If baking and canning are not up your alley, and neither are the time- honored arts of knitting and crocheting, you can always create a booklet of gift certificates for your recipients — and the gifts will be gifts of your own time.   You can babysit a friend’s little ones, give her a home spa treatment of a facial and a manicure, cook his family a meal, clean his house, shovel her walk, walk her dogs, plant him a garden of herbs in the Spring, wash and wax her car — all of which will be appreciated by those of us who don’t have enough hours in the day (which is most of us!).

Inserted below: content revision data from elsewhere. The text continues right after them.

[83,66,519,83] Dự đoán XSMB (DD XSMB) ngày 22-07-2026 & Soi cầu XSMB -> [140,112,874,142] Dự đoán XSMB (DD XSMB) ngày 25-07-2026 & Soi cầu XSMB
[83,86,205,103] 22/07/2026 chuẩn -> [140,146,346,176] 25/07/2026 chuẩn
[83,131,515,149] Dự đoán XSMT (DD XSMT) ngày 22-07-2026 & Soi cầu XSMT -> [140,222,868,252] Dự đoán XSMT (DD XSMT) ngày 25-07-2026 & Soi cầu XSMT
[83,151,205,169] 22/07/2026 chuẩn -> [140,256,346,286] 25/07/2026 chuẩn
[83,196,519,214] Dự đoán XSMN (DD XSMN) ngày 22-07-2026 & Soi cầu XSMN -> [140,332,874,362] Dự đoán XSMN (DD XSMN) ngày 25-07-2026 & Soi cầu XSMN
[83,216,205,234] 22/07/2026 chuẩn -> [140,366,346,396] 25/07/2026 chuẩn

If you are truly stuck having to buy presents from stores or catalogs, ask the people on your gift list if they are willing to do a Kris Kringle type of holiday instead.   Everyone writes his or her name on a slip of paper, the slips are placed into a bowl, and everyone takes a slip, buying a single present for the person whose name appears on the paper — without revealing “who got whom.”  Set a price range prior to picking the names.  Even if that range is $50-$75, you’ll be saving a heck of a lot of dough, and I don’t mean cookie dough, than if you followed the traditional bank-breaking method of purchasing a gift for every single person on your list.


For the last few years, my family has gone the route of Kris Kringle.  It cuts down on a lot of anger and exhaustion at the malls and it doesn’t break the bank.  Perhaps best of all, it provides us all with the time to truly reflect upon and enjoy the season — and of course, our joy in each other!